Innovations in Urology | Spring 2026

Data. We are awash in it. The volume of data available in just the healthcare sector alone is overwhelming. According to a January 2024 report by the World Economic Forum, nearly 30 percent of the world’s data arises from healthcare and an estimated 97 percent of all global data produced annually by hospitals goes unused.

Spyridon Basourakos, MDSpyridon Basourakos, MD
Jonathan Shoag, MDJonathan Shoag, MD

Buried in all this data are opportunities for urologists to provide faster, better diagnoses; more precise, individualized treatments; and the freedom for providers to focus on what they do best: care for patients. Given concerning trends in the urology field – decreasing numbers of urologists in private practice, declining urologist-to-population ratios, and the fact that more than 60 percent of U.S. counties do not have a practicing urologist –  means the time is right to right to capitalize on the use of Artificial Intelligence (AI) where it makes sense.
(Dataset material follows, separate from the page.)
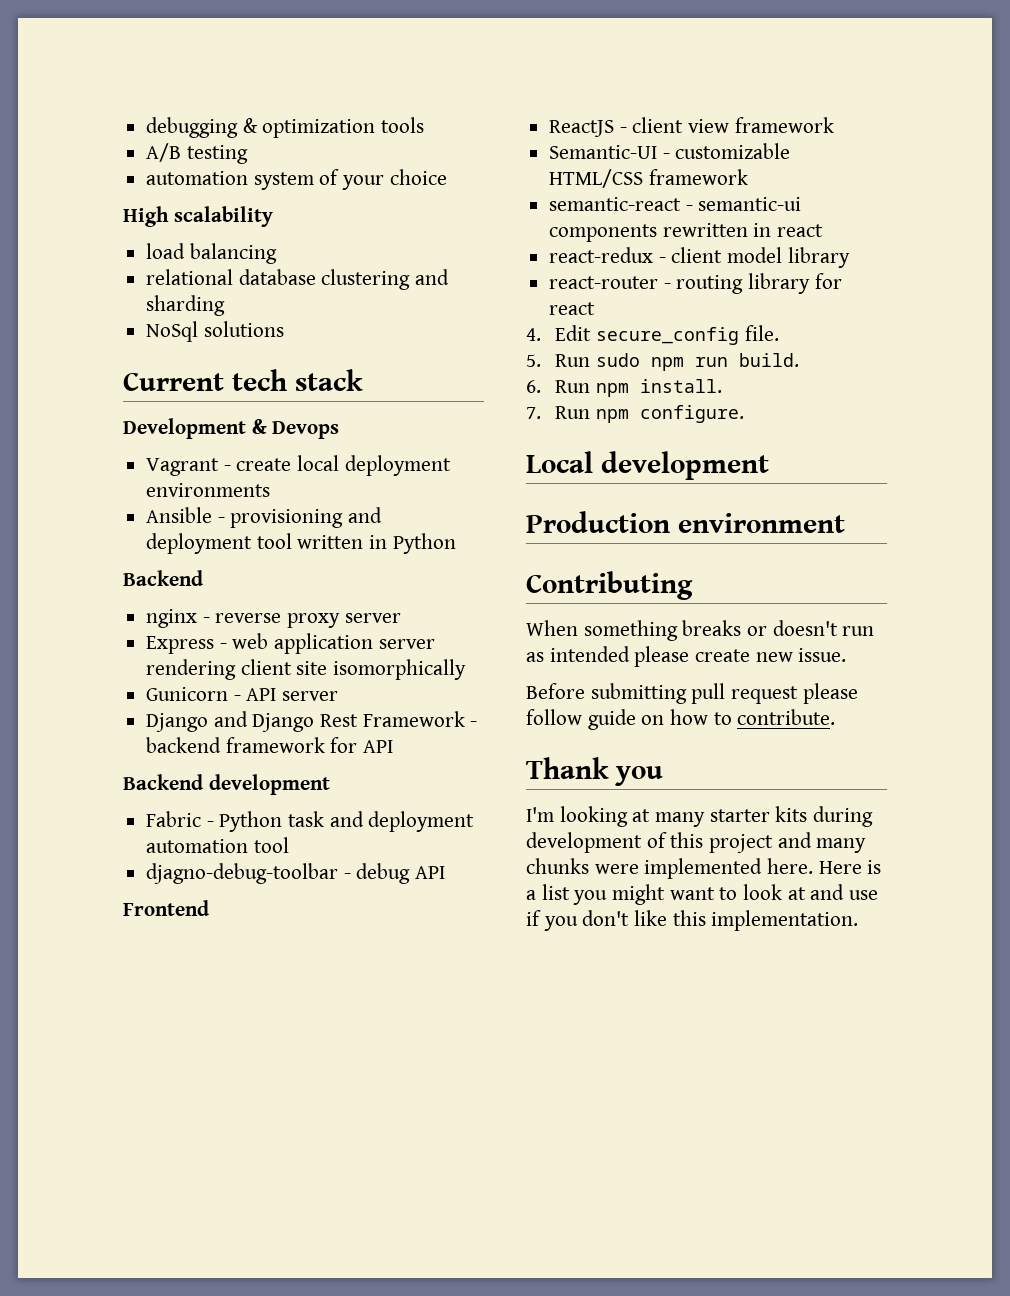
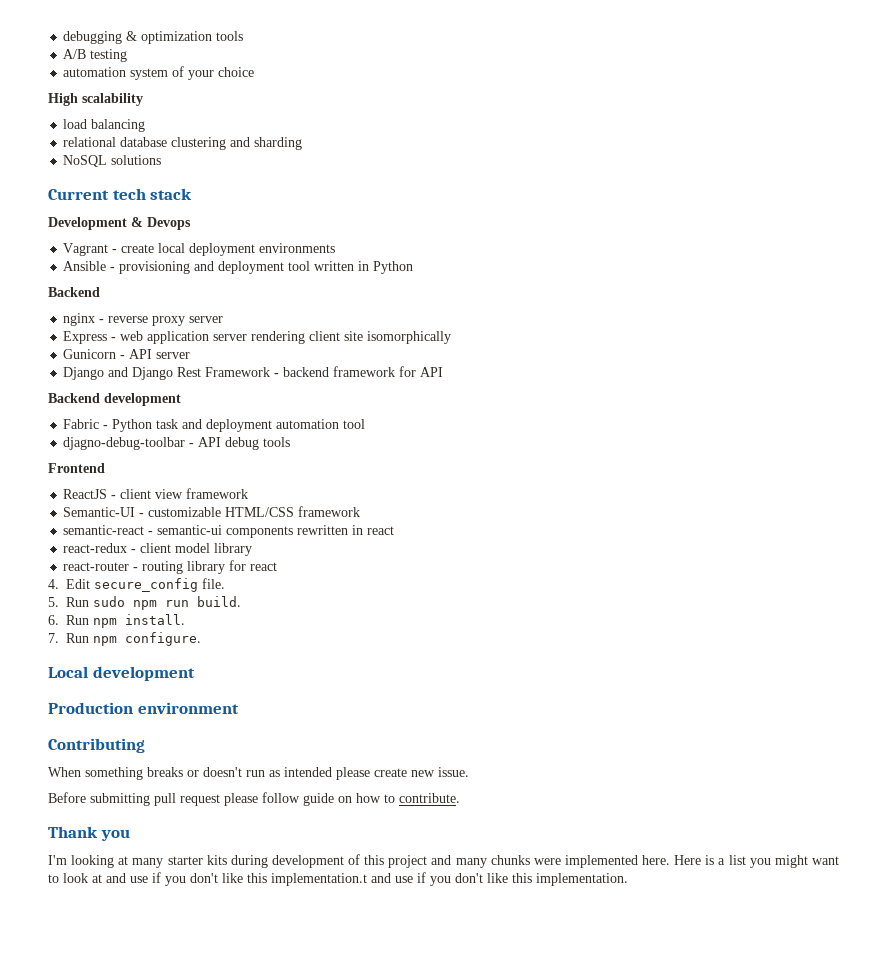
[146,321,199,342] NoSql -> [63,155,108,167] NoSQL
[356,863,446,884] debug API -> [198,437,291,450] API debug tools
(706, 918) none -> [271,872,532,886] implementation.t and use if you don't like this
Furthermore, AI is transforming data generation and extraction, moving technology out of the IT realm and into the hands of clinicians and researchers who can use it to deliver better outcomes for point-of-care medical decision making and quality improvement over time.

Simplification and Improved Efficiency

“One of the biggest limitations of clinical research is acquiring primary patient information from charts and other sources, such as imaging results,” says Spyridon Basourakos, MD, a urologist with the University Hospitals Urology Institute. “Historically, we’ve used residents, medical students or outsourced resources to create databases with relevant variables and to extract the specific data we need. It’s painfully time consuming and carries the potential for errors.”

Part of the problem is that the format of healthcare data varies widely, and data systems were not initially designed to communicate with each other. For example, pathology are structured (have standard fields), but a provider’s notes are not, explains Jonathan Shoag, MD, a urologist with the UH Urology Institute and Director, Prostate Cancer Program, UH Cleveland Medical Center. Both structured and unstructured data are necessary for making medical decisions.

“Even if we could extract data from structured reports using an algorithm, there was still an expectation that we still conduct a manual review to check for errors,” Dr. Shoag says. “This has been the historical standard for a very long time. AI allows us to have data available immediately, versus months, maybe even years. If we determine AI is 100 percent accurate –  and this is likely to be true in the near future –  we won’t need a manual review. So, in theory, we can make very large datasets that are automatically curated and that can be reliably used by AI.”

Meaningful Integration

“At UH, we’re in the process of building tools for our own internal use to track outcomes and patients and, ultimately, for quality improvement, which is a tremendously valuable place for us to utilize AI,” Dr. Shoag says. “As a quality improvement initiative, it’s also important to have this live data extraction for use in research as well, eliminating the time-consuming step of creating reliable databases, particularly in the cancer realm.”

Real-time Decision Making

One area in which the UH Urology Institute has incorporated AI into patient care is prostate cancer.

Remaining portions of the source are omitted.